Exercise objective>
For this exercise, write out only the lines of the entries below from the one with "column name: KPI -> kpi" up to and including the one with "column kpi | formula: [HR]", exactly as they are. Pictures stay out.

Before-and-after change data

____________________

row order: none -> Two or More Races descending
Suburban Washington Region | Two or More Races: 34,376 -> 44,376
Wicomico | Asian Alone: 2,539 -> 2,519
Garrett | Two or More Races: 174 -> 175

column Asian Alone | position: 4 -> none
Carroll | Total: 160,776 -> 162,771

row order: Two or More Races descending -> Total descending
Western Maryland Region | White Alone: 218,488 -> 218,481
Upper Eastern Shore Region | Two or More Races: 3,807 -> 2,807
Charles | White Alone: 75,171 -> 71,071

____________________

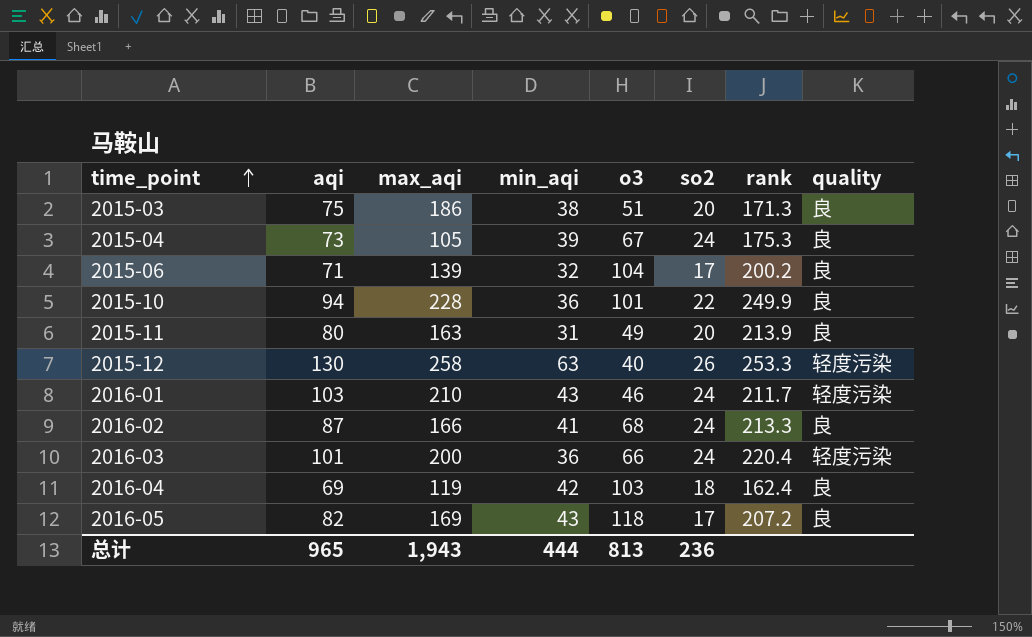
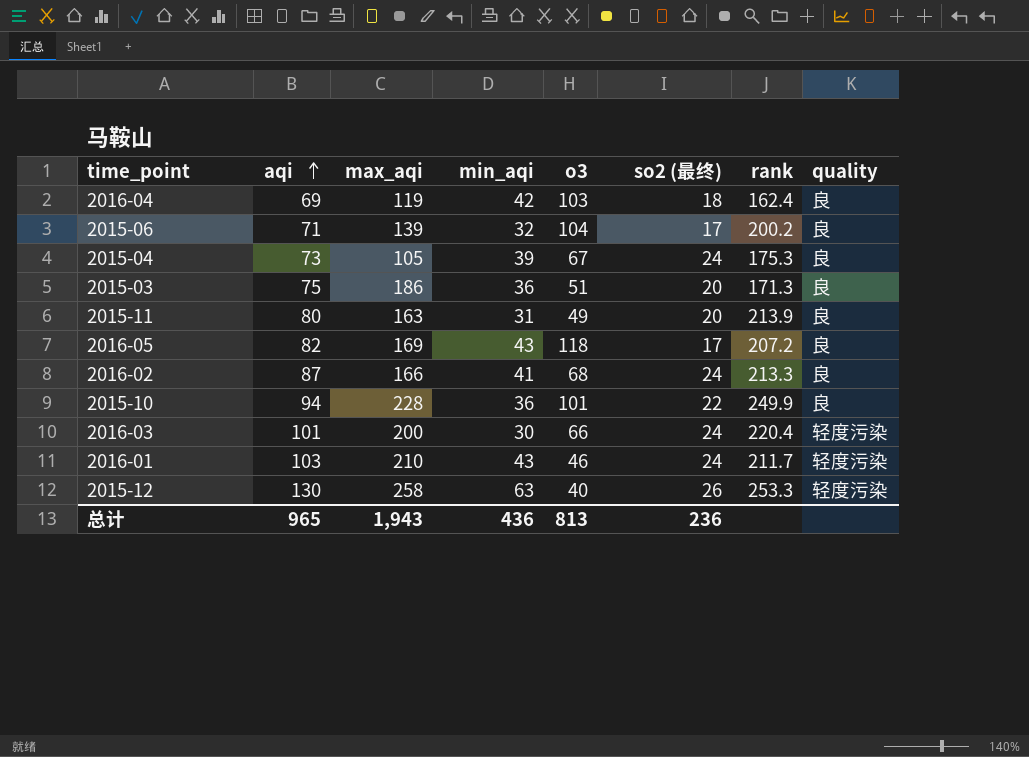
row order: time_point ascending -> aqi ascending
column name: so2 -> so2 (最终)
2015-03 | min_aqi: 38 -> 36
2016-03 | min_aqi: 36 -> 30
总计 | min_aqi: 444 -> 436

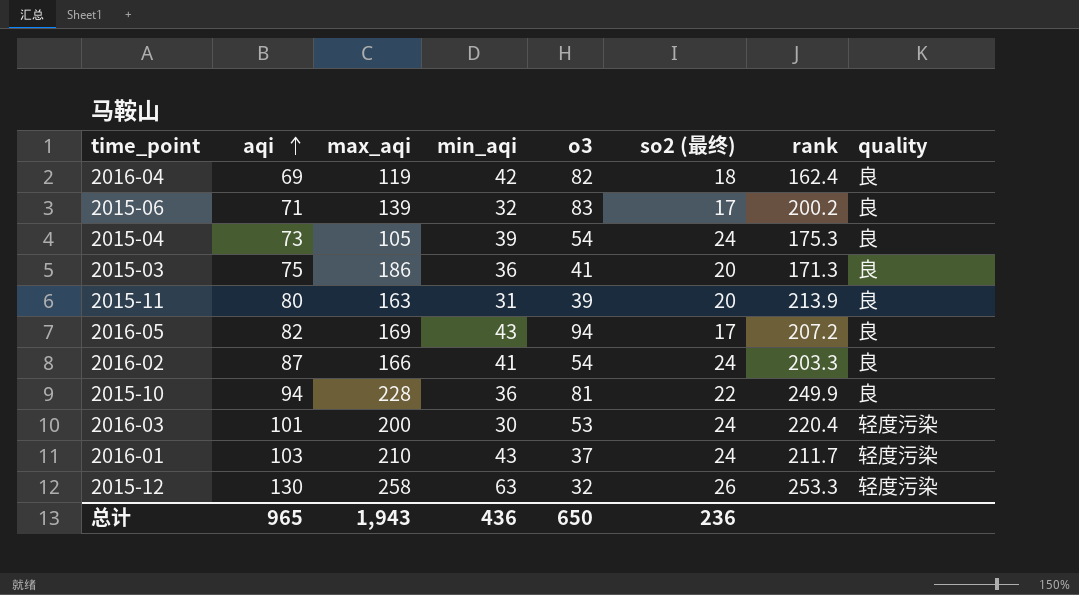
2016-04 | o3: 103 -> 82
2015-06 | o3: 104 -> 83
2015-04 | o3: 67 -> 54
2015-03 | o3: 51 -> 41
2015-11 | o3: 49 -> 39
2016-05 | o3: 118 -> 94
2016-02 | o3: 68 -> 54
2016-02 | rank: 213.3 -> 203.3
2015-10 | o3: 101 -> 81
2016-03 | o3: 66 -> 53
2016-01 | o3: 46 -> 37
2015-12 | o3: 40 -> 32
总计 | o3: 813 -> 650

____________________

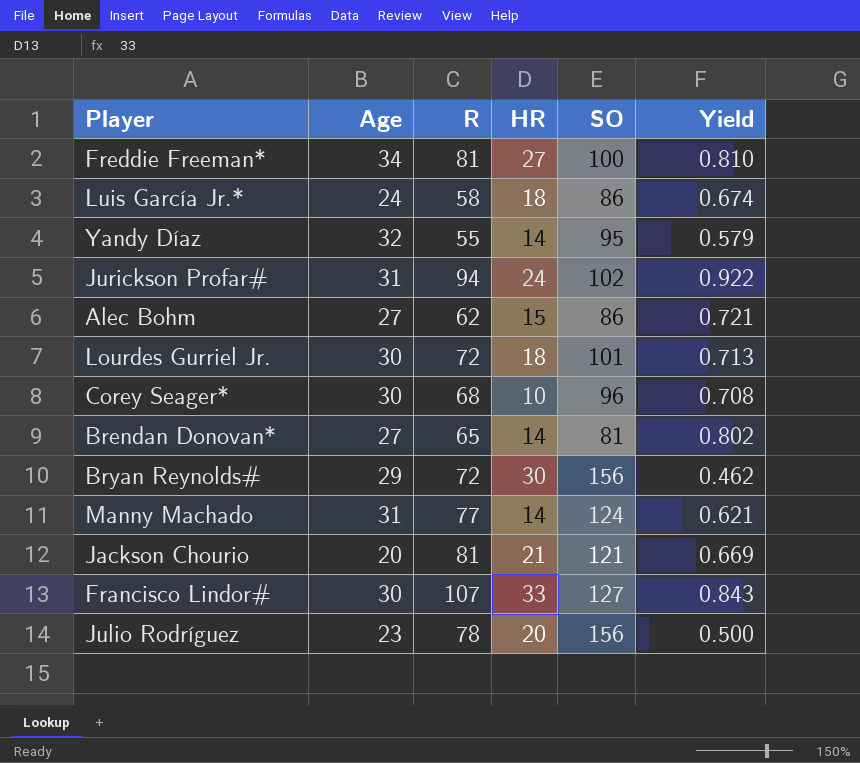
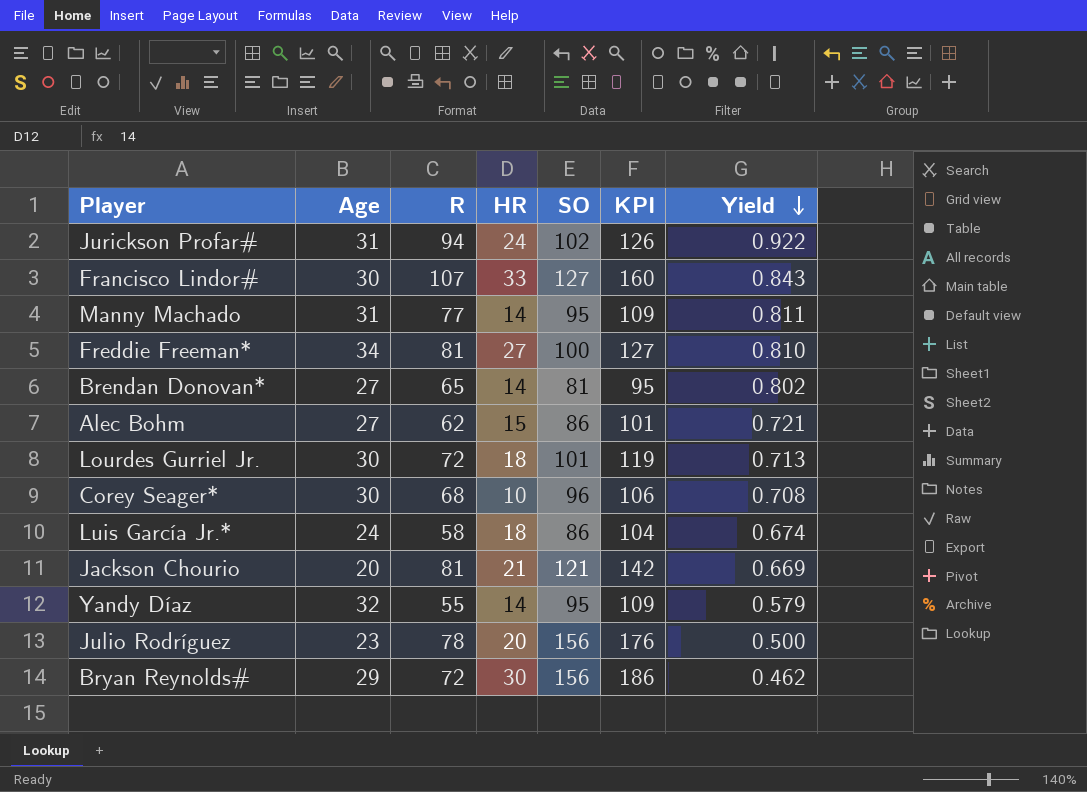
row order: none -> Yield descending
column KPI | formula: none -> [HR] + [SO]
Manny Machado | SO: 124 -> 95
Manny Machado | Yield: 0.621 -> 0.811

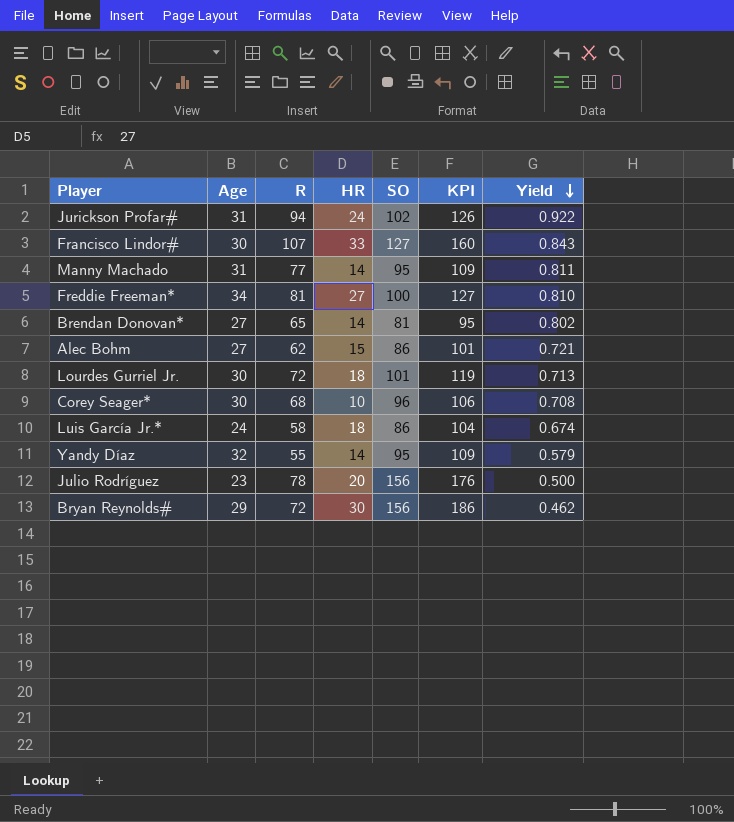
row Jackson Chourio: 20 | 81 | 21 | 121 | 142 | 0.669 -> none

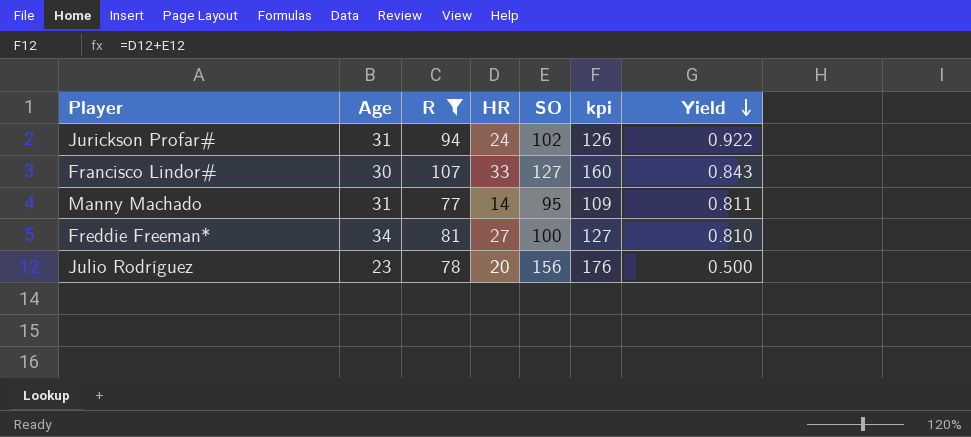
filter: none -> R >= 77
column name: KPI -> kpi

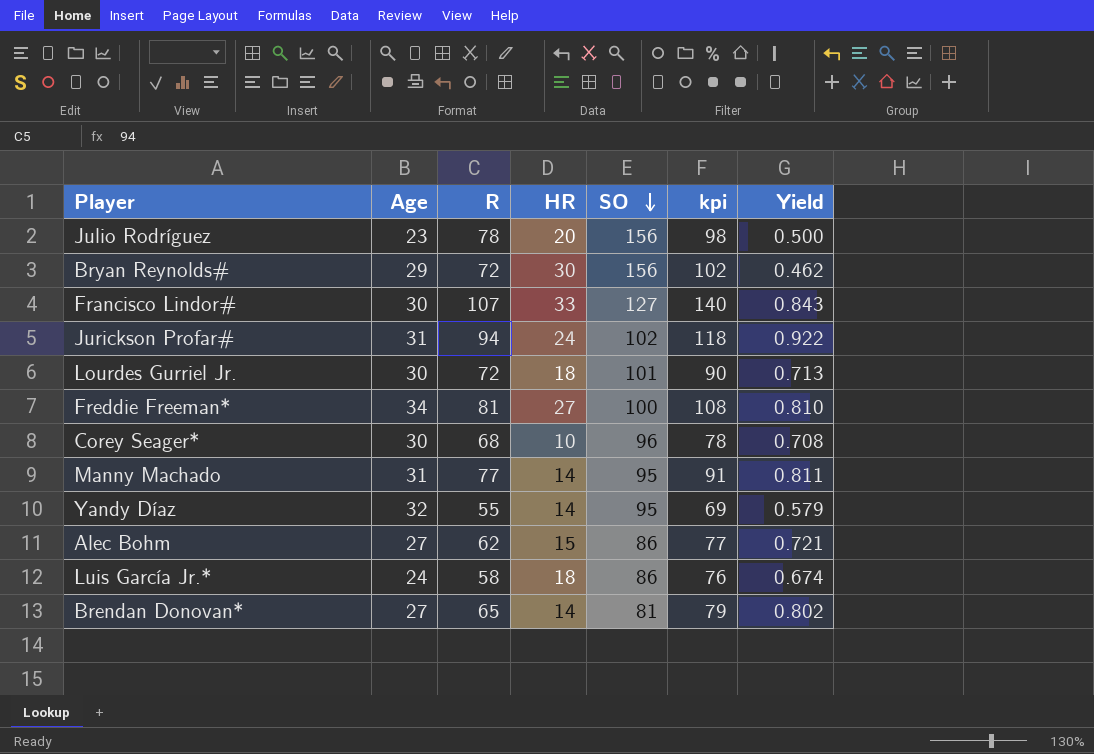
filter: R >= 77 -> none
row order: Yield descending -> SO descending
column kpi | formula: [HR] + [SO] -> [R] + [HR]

____________________

Exercise answer>
column name: KPI -> kpi

filter: R >= 77 -> none
row order: Yield descending -> SO descending
column kpi | formula: [HR] + [SO] -> [R] + [HR]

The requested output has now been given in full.